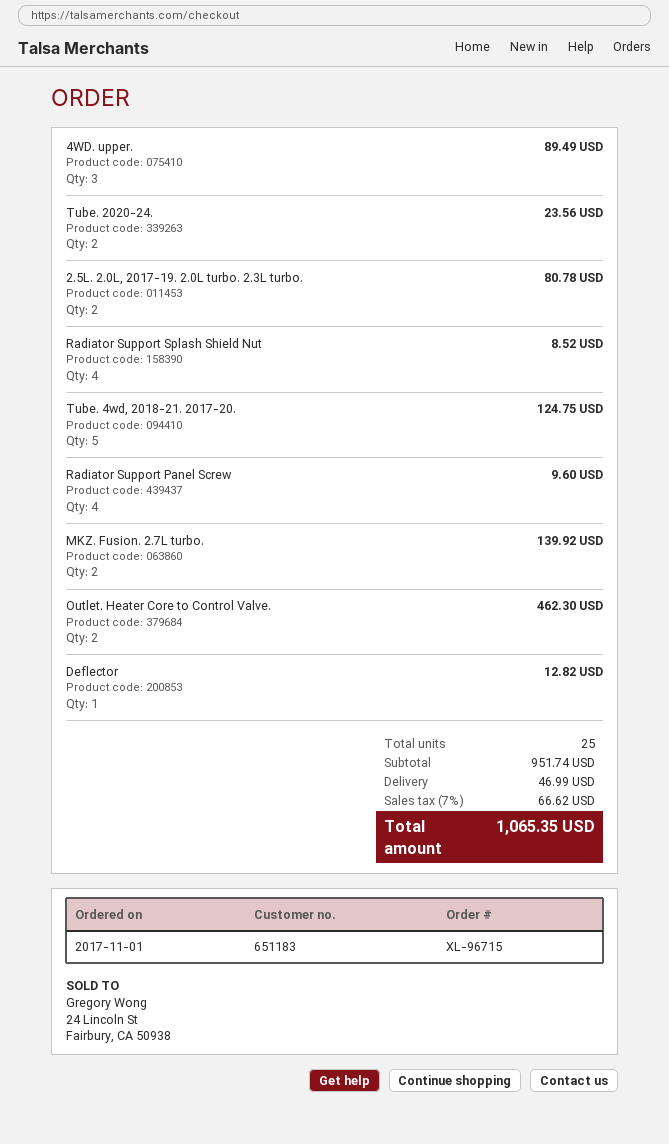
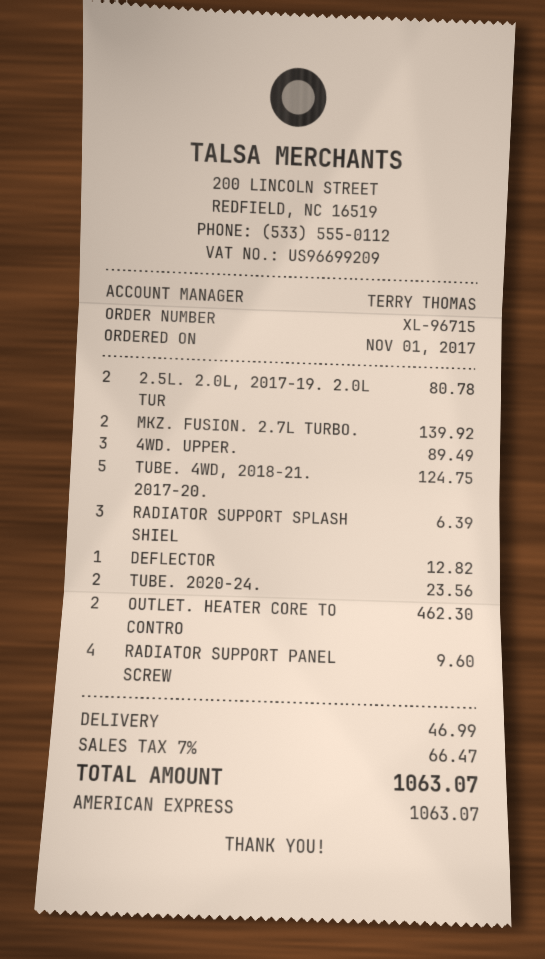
Radiator Support Splash Shield Nut: 4 for 8.52 -> 3 for 6.39
tax: 7% = 66.62 -> 7% = 66.47
total: 1065.35 -> 1063.07

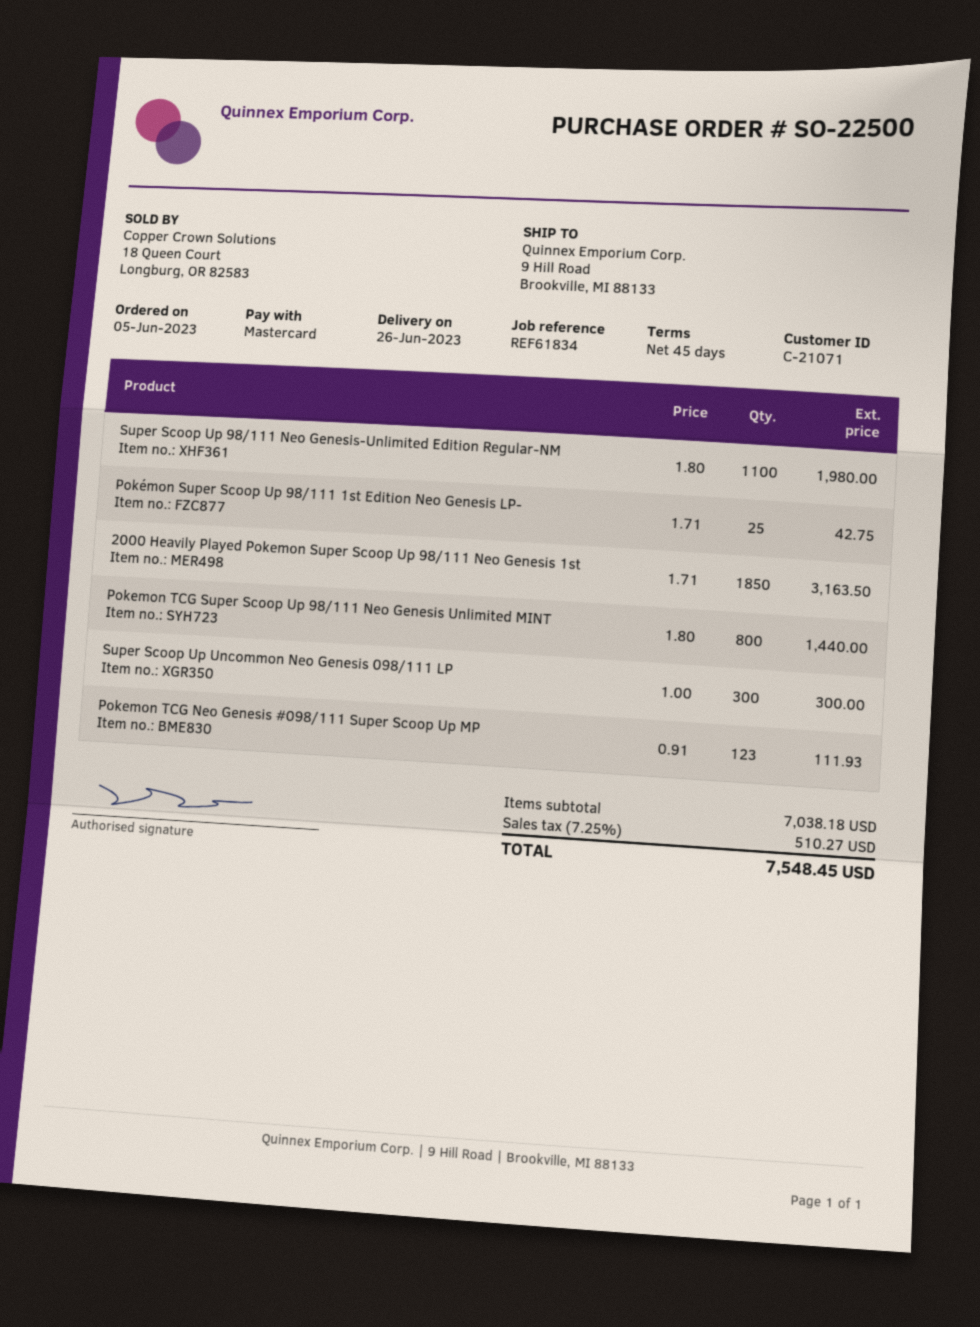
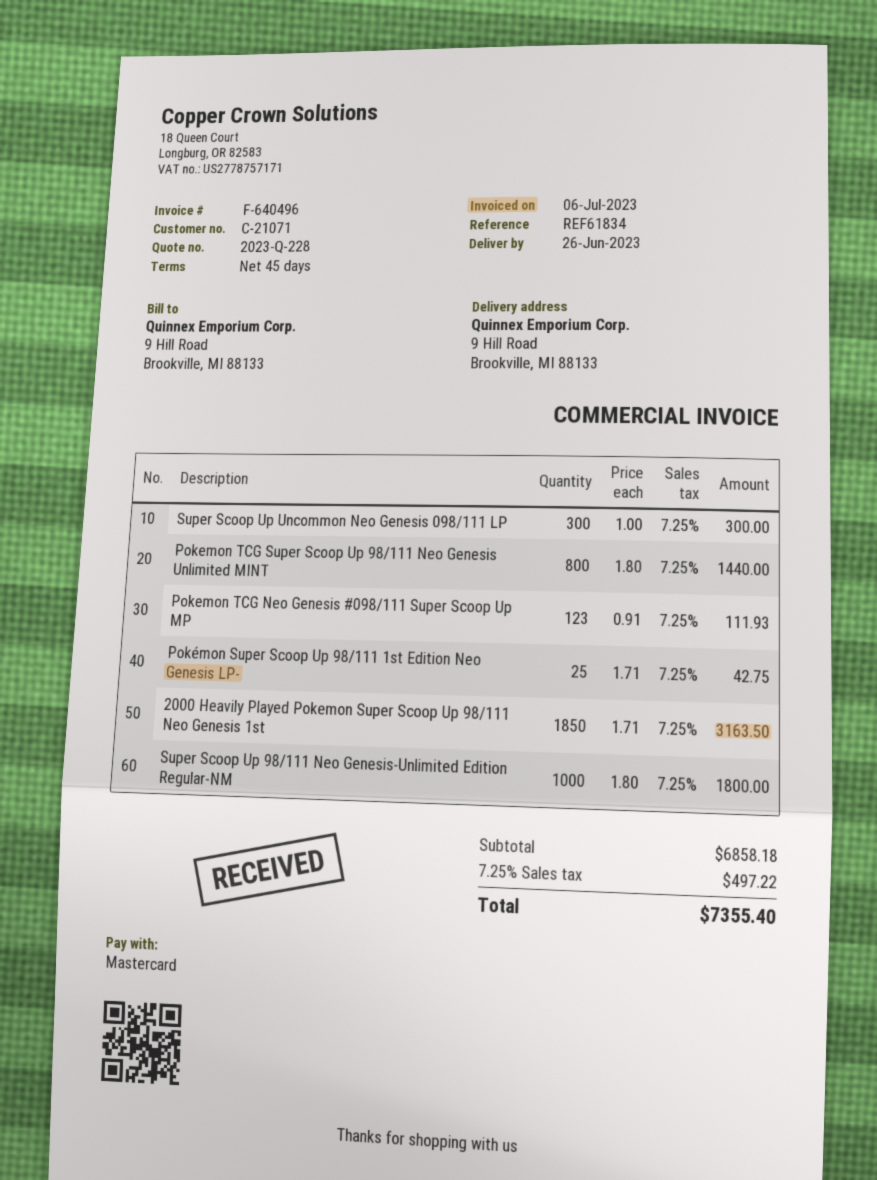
Super Scoop Up 98/111 Neo Genesis-Unlimited Edition Regular-NM: 1100 x 1.80 = 1980.00 -> 1000 x 1.80 = 1800.00
subtotal: 7038.18 -> 6858.18
tax: 7.25% = 510.27 -> 7.25% = 497.22
total: 7548.45 -> 7355.40

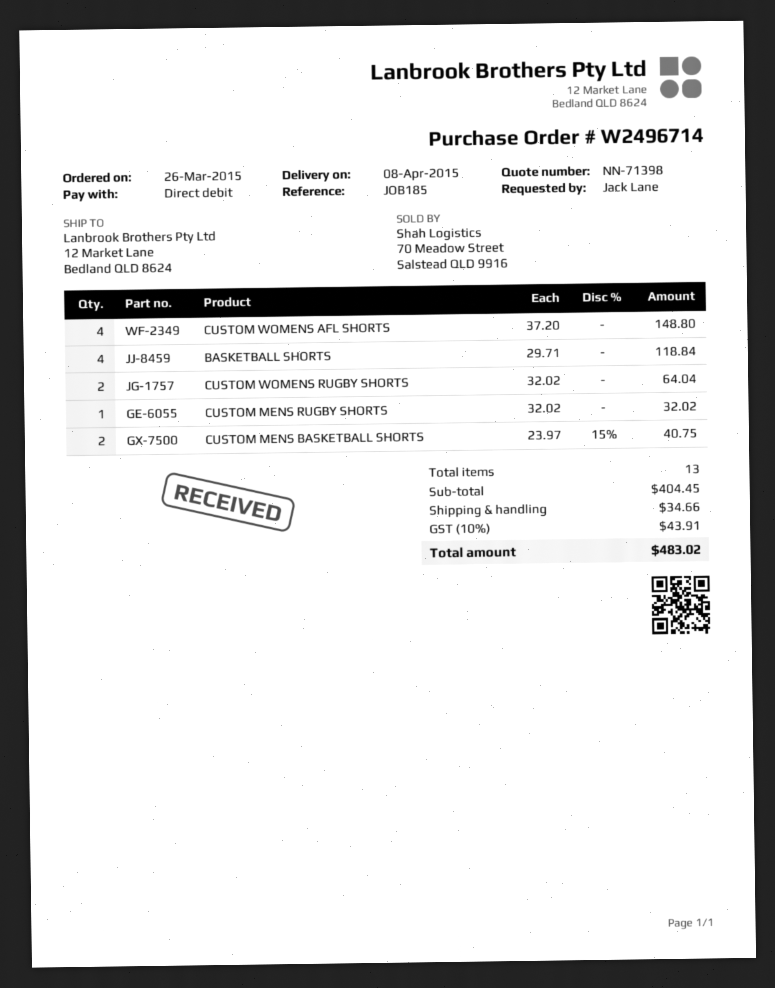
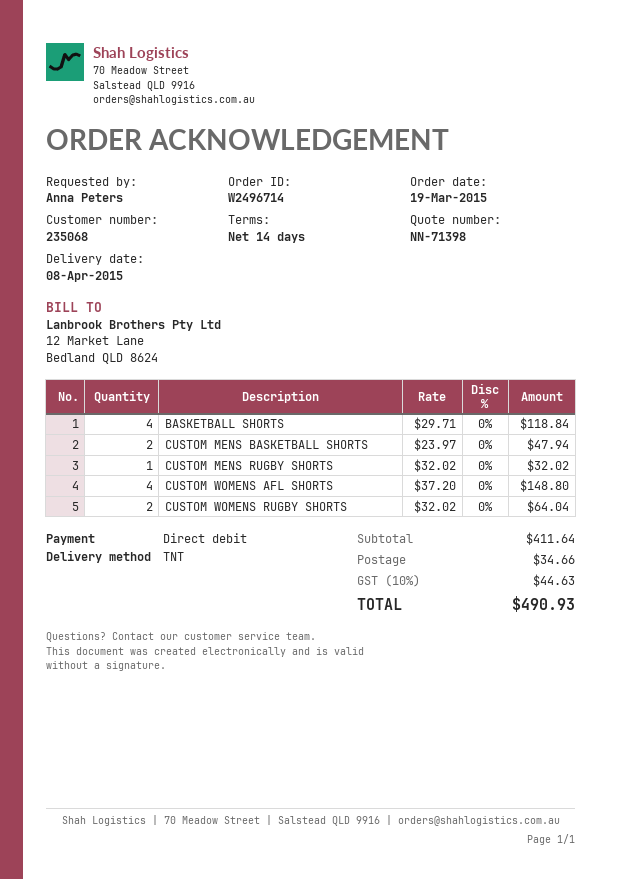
order date: 2015-03-26 -> 2015-03-19
ordered by: Jack Lane -> Anna Peters
CUSTOM MENS BASKETBALL SHORTS: 2 x 23.97 - 15% = 40.75 -> 2 x 23.97 = 47.94
subtotal: 404.45 -> 411.64
tax: 10% = 43.91 -> 10% = 44.63
total: 483.02 -> 490.93

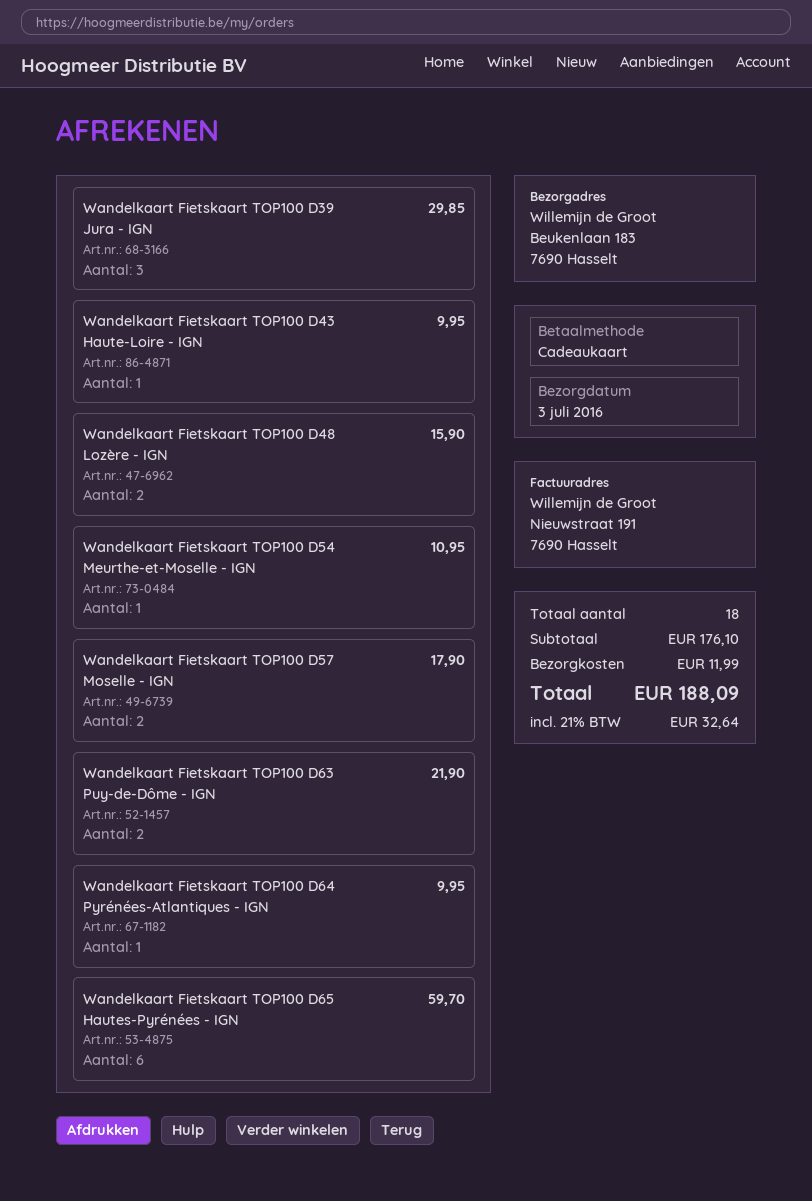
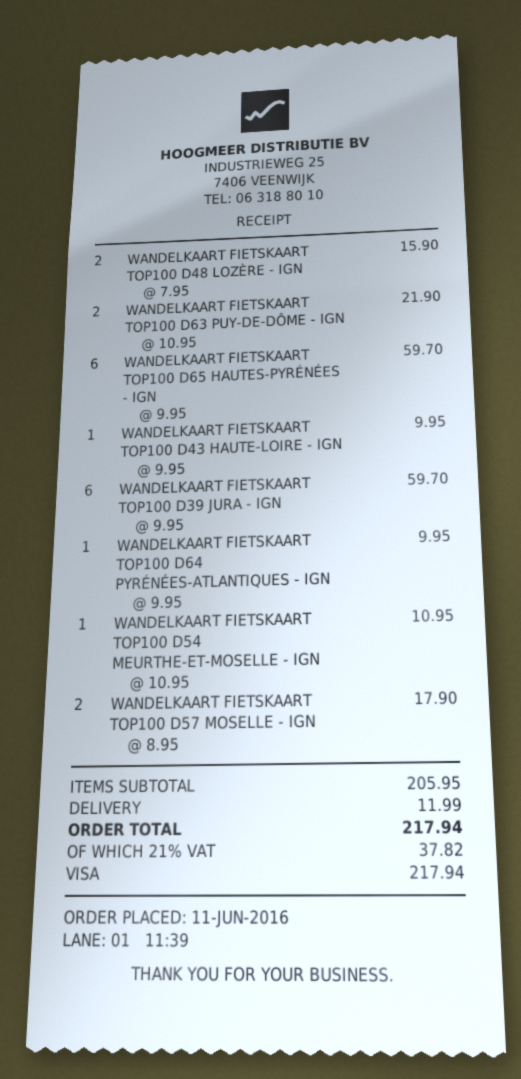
payment method: gift card -> Visa
Wandelkaart Fietskaart TOP100 D39 Jura - IGN: 3 for 29.85 -> 6 for 59.70
subtotal: 176.10 -> 205.95
tax: 21% = 32.64 -> 21% = 37.82
total: 188.09 -> 217.94

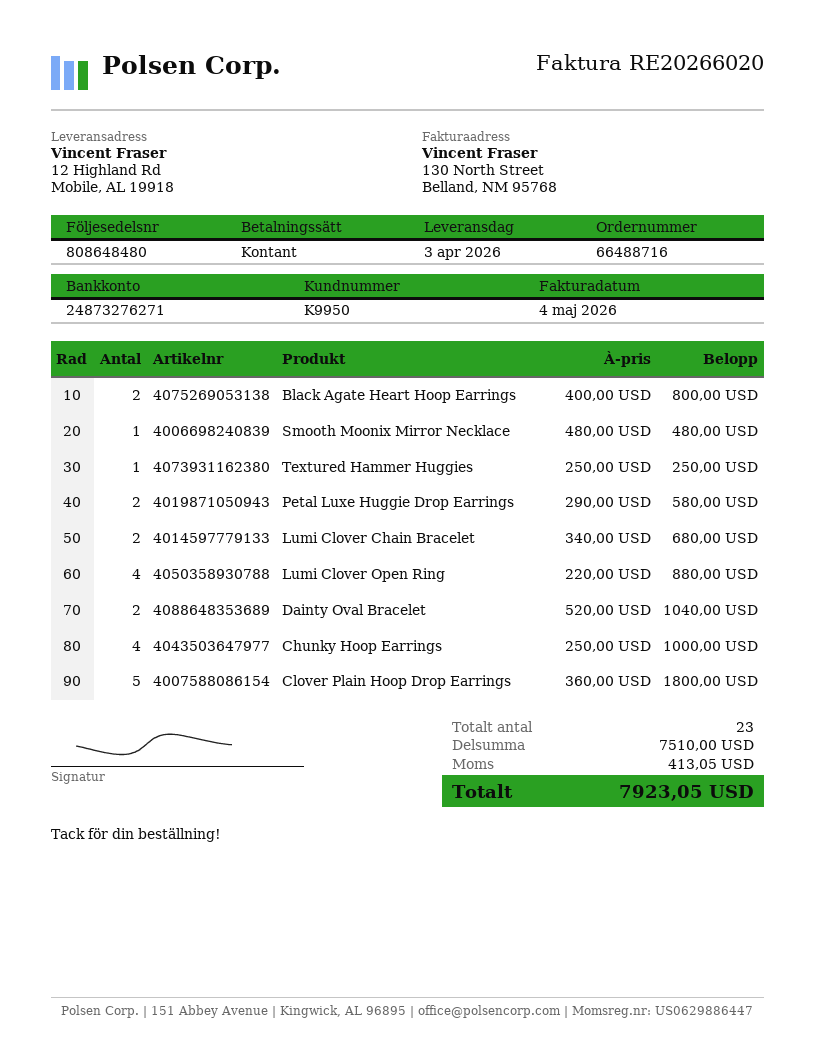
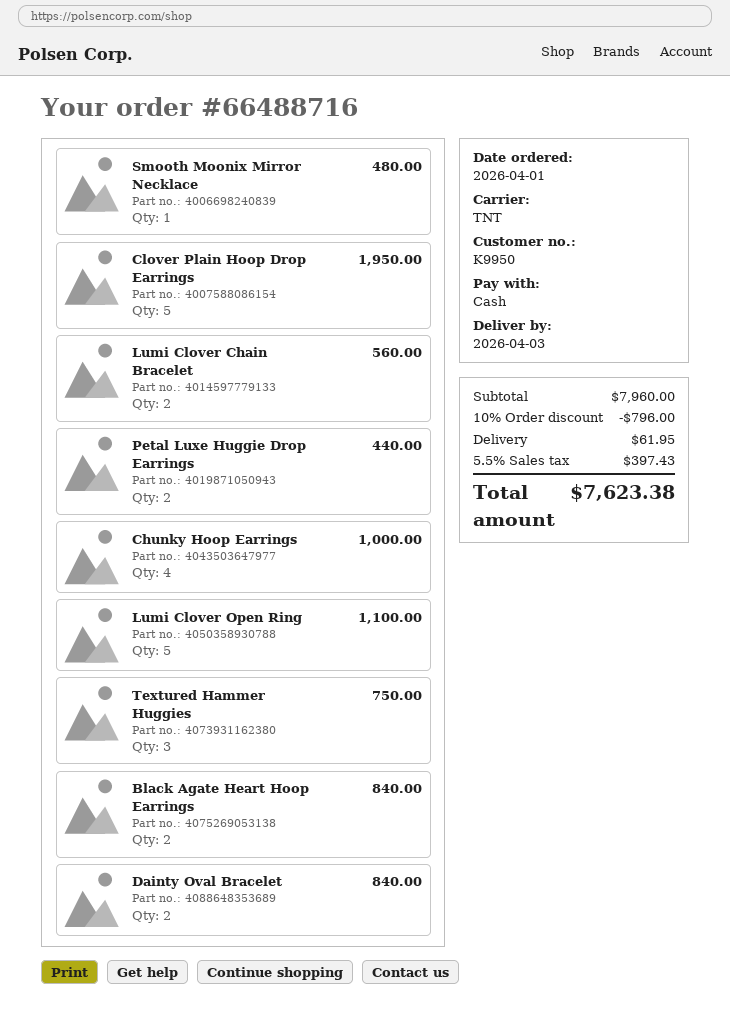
Black Agate Heart Hoop Earrings: 2 for 800.00 -> 2 for 840.00
Textured Hammer Huggies: 1 for 250.00 -> 3 for 750.00
Petal Luxe Huggie Drop Earrings: 2 for 580.00 -> 2 for 440.00
Lumi Clover Chain Bracelet: 2 for 680.00 -> 2 for 560.00
Lumi Clover Open Ring: 4 for 880.00 -> 5 for 1100.00
Dainty Oval Bracelet: 2 for 1040.00 -> 2 for 840.00
Clover Plain Hoop Drop Earrings: 5 for 1800.00 -> 5 for 1950.00
subtotal: 7510.00 -> 7960.00
discount: none -> 10% = 796.00
shipping: none -> 61.95
tax: 413.05 -> 397.43
total: 7923.05 -> 7623.38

※ ※ ※

Exercise requirements
Repeat all of the entries above word for word and omit the pictures.

Result for this exercise
Radiator Support Splash Shield Nut: 4 for 8.52 -> 3 for 6.39
tax: 7% = 66.62 -> 7% = 66.47
total: 1065.35 -> 1063.07

Super Scoop Up 98/111 Neo Genesis-Unlimited Edition Regular-NM: 1100 x 1.80 = 1980.00 -> 1000 x 1.80 = 1800.00
subtotal: 7038.18 -> 6858.18
tax: 7.25% = 510.27 -> 7.25% = 497.22
total: 7548.45 -> 7355.40

order date: 2015-03-26 -> 2015-03-19
ordered by: Jack Lane -> Anna Peters
CUSTOM MENS BASKETBALL SHORTS: 2 x 23.97 - 15% = 40.75 -> 2 x 23.97 = 47.94
subtotal: 404.45 -> 411.64
tax: 10% = 43.91 -> 10% = 44.63
total: 483.02 -> 490.93

payment method: gift card -> Visa
Wandelkaart Fietskaart TOP100 D39 Jura - IGN: 3 for 29.85 -> 6 for 59.70
subtotal: 176.10 -> 205.95
tax: 21% = 32.64 -> 21% = 37.82
total: 188.09 -> 217.94

Black Agate Heart Hoop Earrings: 2 for 800.00 -> 2 for 840.00
Textured Hammer Huggies: 1 for 250.00 -> 3 for 750.00
Petal Luxe Huggie Drop Earrings: 2 for 580.00 -> 2 for 440.00
Lumi Clover Chain Bracelet: 2 for 680.00 -> 2 for 560.00
Lumi Clover Open Ring: 4 for 880.00 -> 5 for 1100.00
Dainty Oval Bracelet: 2 for 1040.00 -> 2 for 840.00
Clover Plain Hoop Drop Earrings: 5 for 1800.00 -> 5 for 1950.00
subtotal: 7510.00 -> 7960.00
discount: none -> 10% = 796.00
shipping: none -> 61.95
tax: 413.05 -> 397.43
total: 7923.05 -> 7623.38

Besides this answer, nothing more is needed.